Activity: Without the pictures, write out every entry that follows exactly.

___ Material supplied ___

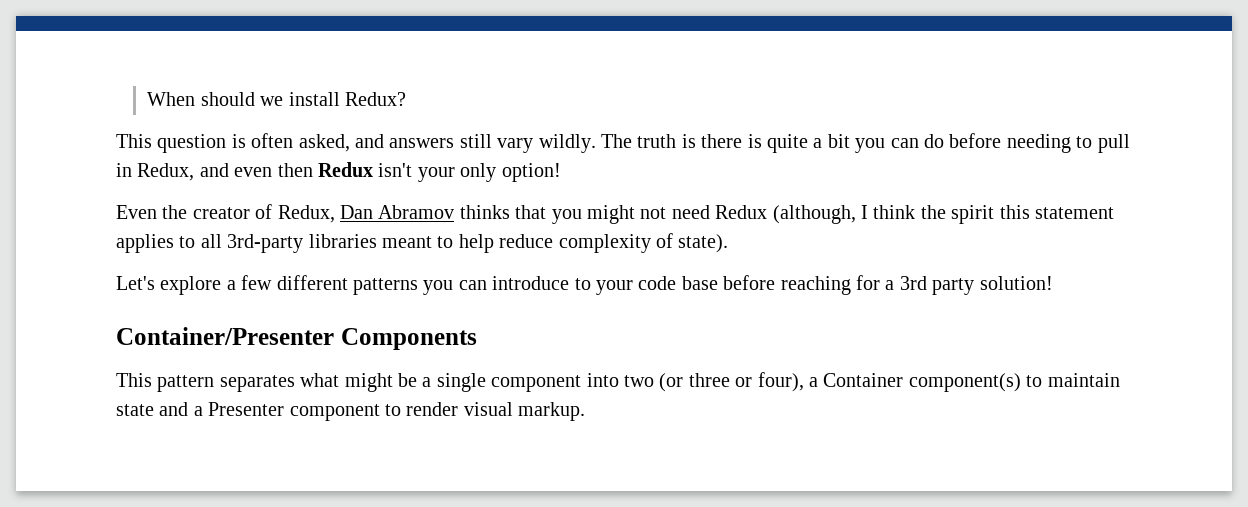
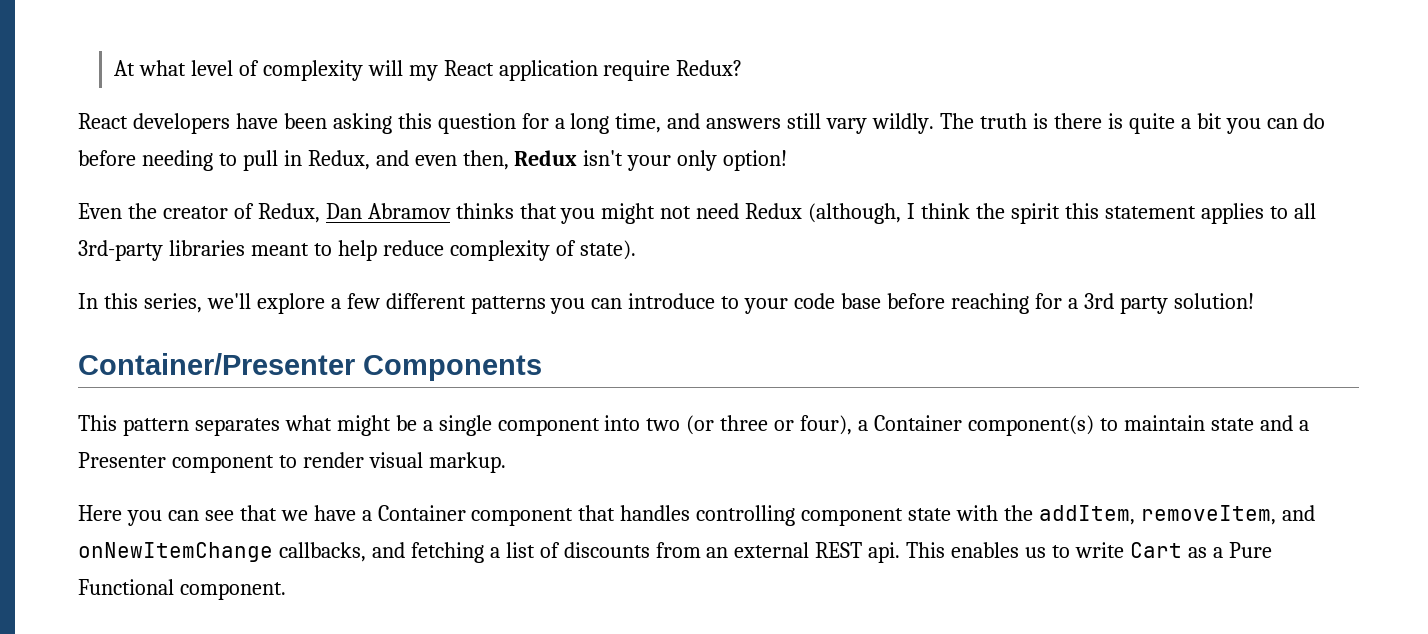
[147,92,406,106] [116,133,350,153] When should we install Redux? // This question is often asked, -> [114,60,743,81] [78,113,662,134] At what level of complexity will my React application require Redux? // React developers have been asking this question for a long time,
[277,163,313,177] then -> [462,150,509,170] then,
[116,276,155,290] Let's -> [78,293,251,313] In this series, we'll
(586, 411) none -> [78,505,1315,526] [78,542,1272,563] [78,579,286,600] // Here you can see that we have a Container component that handles controlling component state with the addItem, removeItem, and onNewItemChange callbacks, and fetching a list of discounts from an external REST api. This enables us to write Cart as a Pure Functional component.

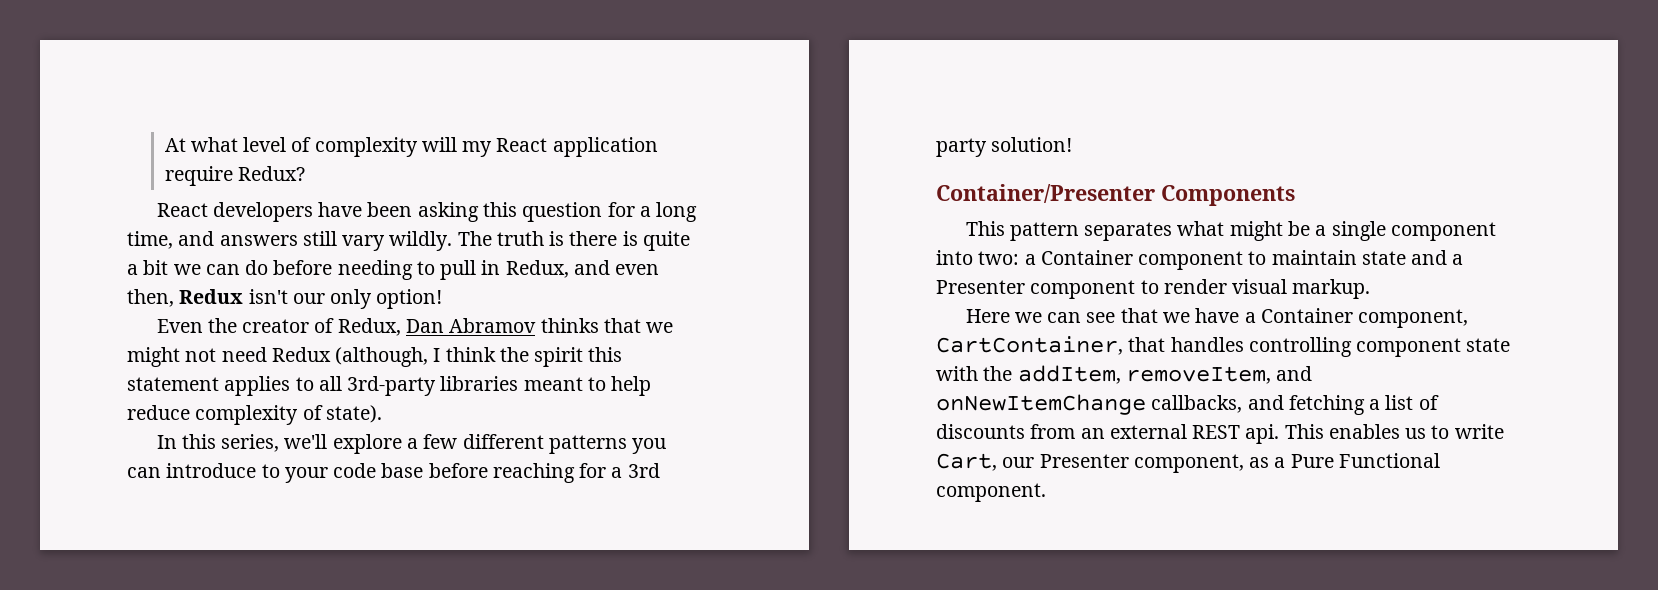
[1225,118,1261,134] you -> [173,264,201,275] we
[627,155,672,171] your -> [292,293,325,304] our
[560,208,596,224] you -> [646,322,674,333] we
[646,415,1094,436] two (or three or four), a Container component(s) -> [978,250,1244,270] two: a Container component
[126,510,162,526] you -> [1014,312,1042,323] we
[471,508,574,526] component -> [1358,309,1469,328] [936,336,1123,355] component, CartContainer,
[1129,542,1182,558] Cart -> [936,453,1244,473] Cart, our Presenter component,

___

Answer area:
[147,92,406,106] [116,133,350,153] When should we install Redux? // This question is often asked, -> [114,60,743,81] [78,113,662,134] At what level of complexity will my React application require Redux? // React developers have been asking this question for a long time,
[277,163,313,177] then -> [462,150,509,170] then,
[116,276,155,290] Let's -> [78,293,251,313] In this series, we'll
(586, 411) none -> [78,505,1315,526] [78,542,1272,563] [78,579,286,600] // Here you can see that we have a Container component that handles controlling component state with the addItem, removeItem, and onNewItemChange callbacks, and fetching a list of discounts from an external REST api. This enables us to write Cart as a Pure Functional component.

[1225,118,1261,134] you -> [173,264,201,275] we
[627,155,672,171] your -> [292,293,325,304] our
[560,208,596,224] you -> [646,322,674,333] we
[646,415,1094,436] two (or three or four), a Container component(s) -> [978,250,1244,270] two: a Container component
[126,510,162,526] you -> [1014,312,1042,323] we
[471,508,574,526] component -> [1358,309,1469,328] [936,336,1123,355] component, CartContainer,
[1129,542,1182,558] Cart -> [936,453,1244,473] Cart, our Presenter component,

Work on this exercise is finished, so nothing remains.